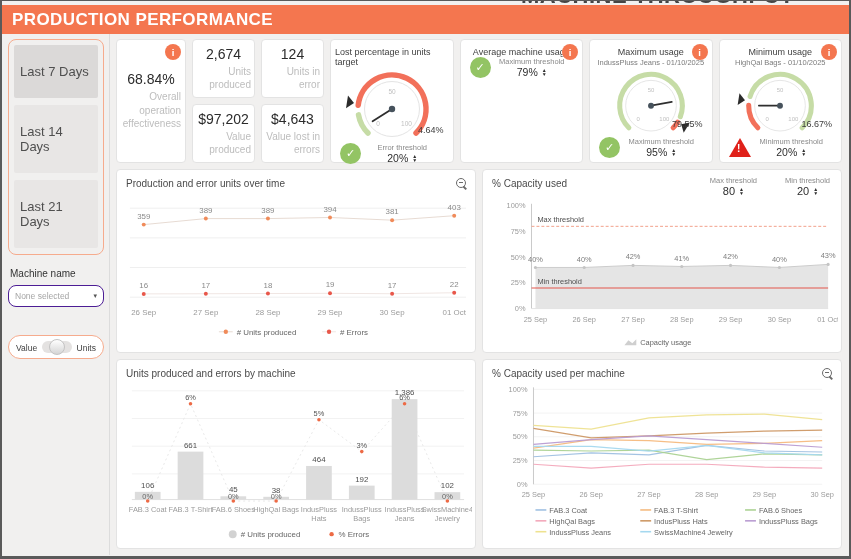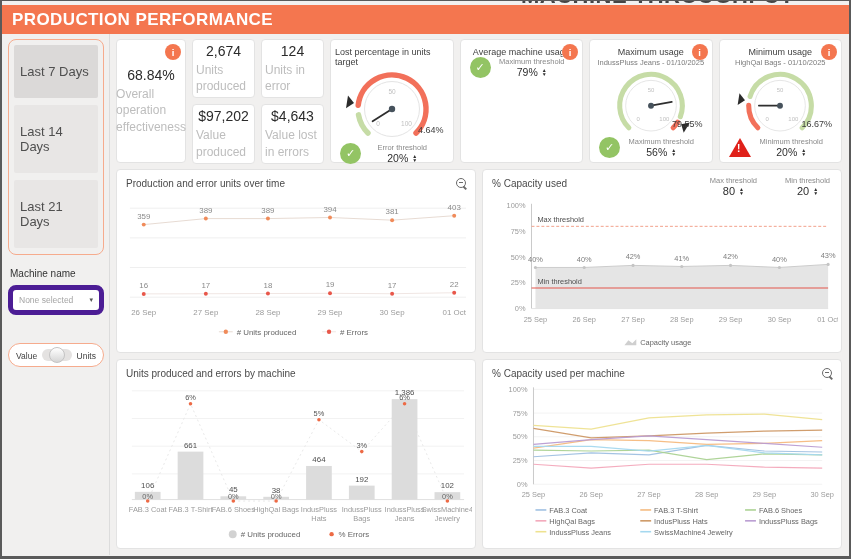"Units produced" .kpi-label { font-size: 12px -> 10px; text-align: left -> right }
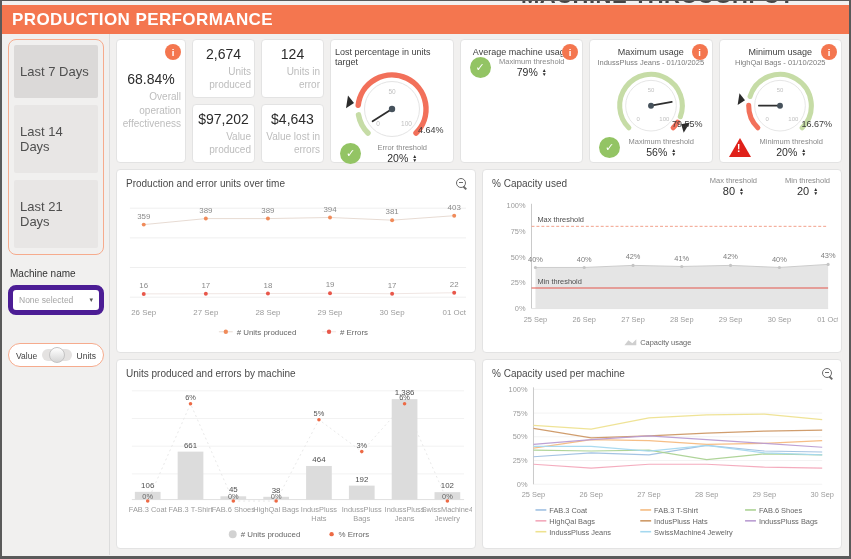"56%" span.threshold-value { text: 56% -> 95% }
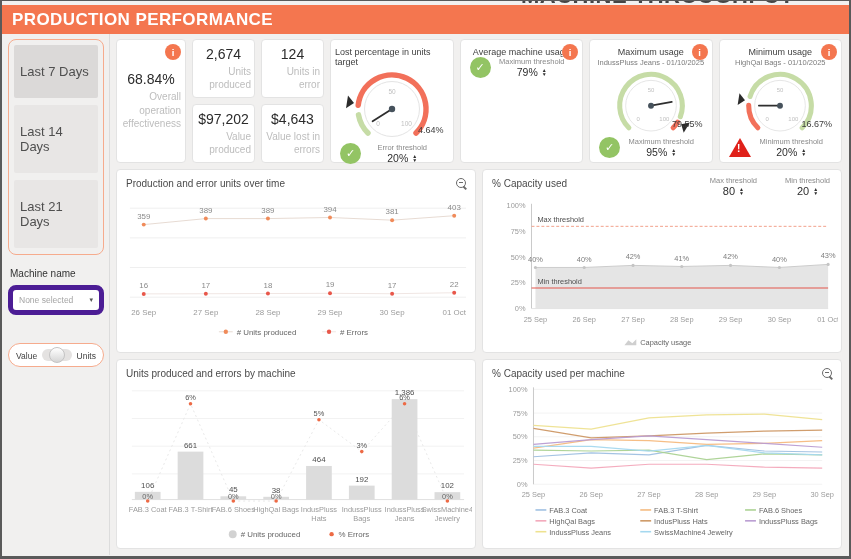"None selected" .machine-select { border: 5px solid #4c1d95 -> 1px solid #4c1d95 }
○ ○ ○
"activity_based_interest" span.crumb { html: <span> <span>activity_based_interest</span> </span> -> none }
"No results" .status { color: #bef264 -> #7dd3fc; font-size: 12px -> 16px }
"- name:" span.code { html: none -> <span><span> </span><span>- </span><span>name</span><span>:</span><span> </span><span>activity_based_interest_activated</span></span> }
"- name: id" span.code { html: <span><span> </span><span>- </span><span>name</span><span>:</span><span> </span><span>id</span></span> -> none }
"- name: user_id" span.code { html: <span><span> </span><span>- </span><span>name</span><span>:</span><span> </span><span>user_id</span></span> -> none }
○ ○ ○
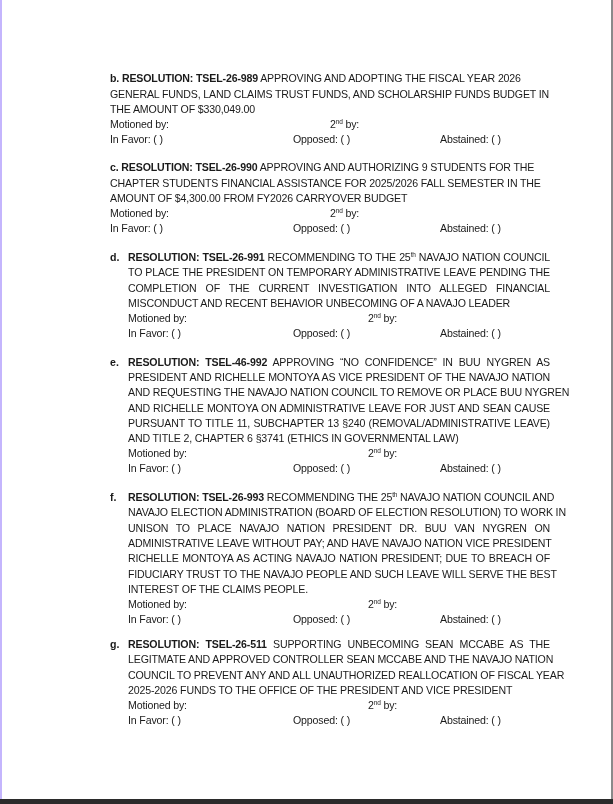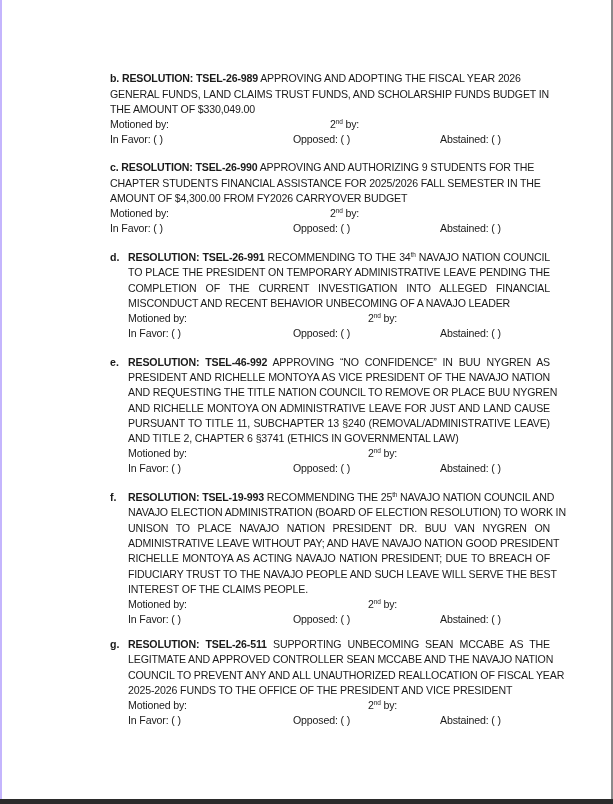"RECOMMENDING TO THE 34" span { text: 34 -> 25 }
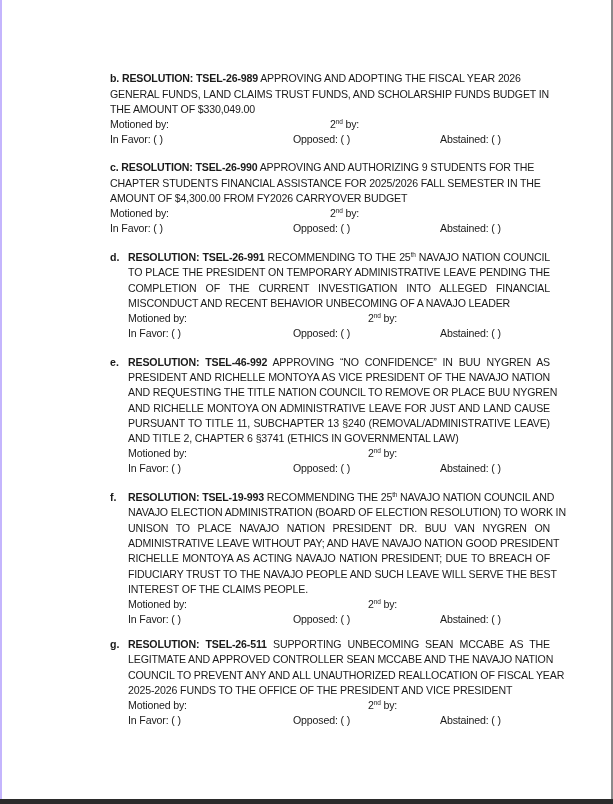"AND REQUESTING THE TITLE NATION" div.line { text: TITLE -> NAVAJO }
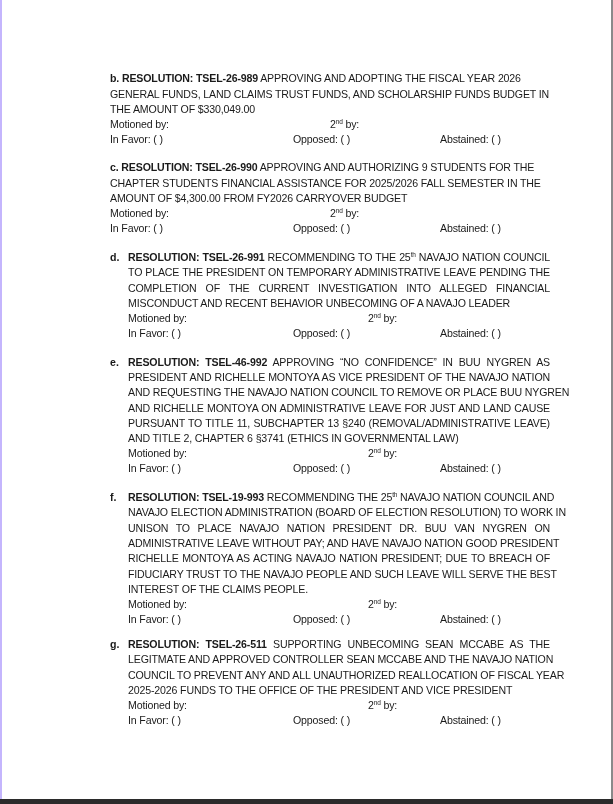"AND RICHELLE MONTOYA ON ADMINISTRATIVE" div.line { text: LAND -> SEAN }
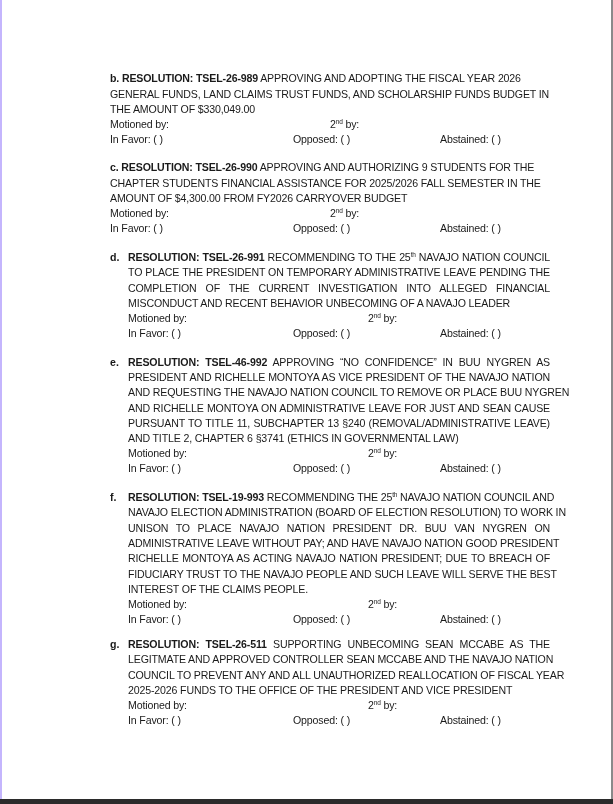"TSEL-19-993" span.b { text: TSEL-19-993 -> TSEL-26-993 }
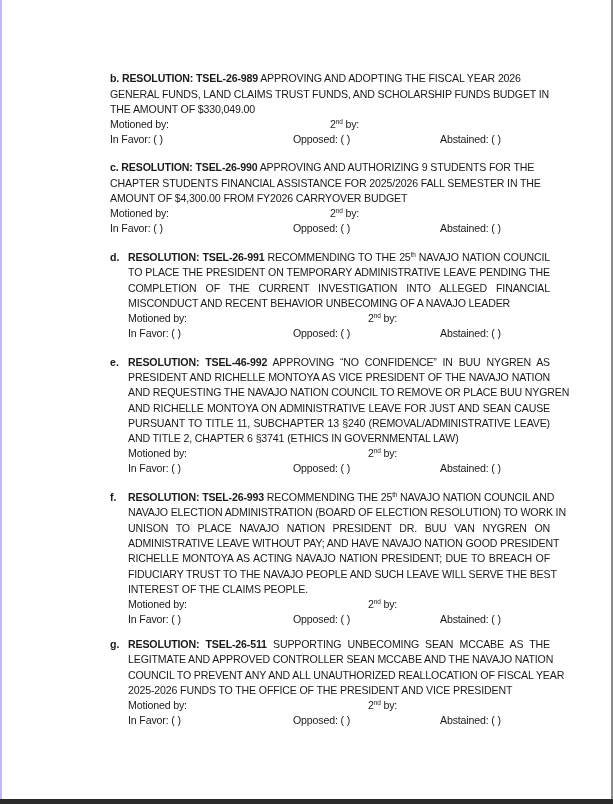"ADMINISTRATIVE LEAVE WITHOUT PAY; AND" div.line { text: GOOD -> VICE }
○ ○ ○
* _WHAT IS NEEDED_:
Transcribe the lines above exactly, beginning at the one with "REQUESTING THE TITLE" and ending at the one with "LEAVE WITHOUT PAY;". Include both; exclude the pictures.

* _WRITTEN ANSWER_:
"AND REQUESTING THE TITLE NATION" div.line { text: TITLE -> NAVAJO }
"AND RICHELLE MONTOYA ON ADMINISTRATIVE" div.line { text: LAND -> SEAN }
"TSEL-19-993" span.b { text: TSEL-19-993 -> TSEL-26-993 }
"ADMINISTRATIVE LEAVE WITHOUT PAY; AND" div.line { text: GOOD -> VICE }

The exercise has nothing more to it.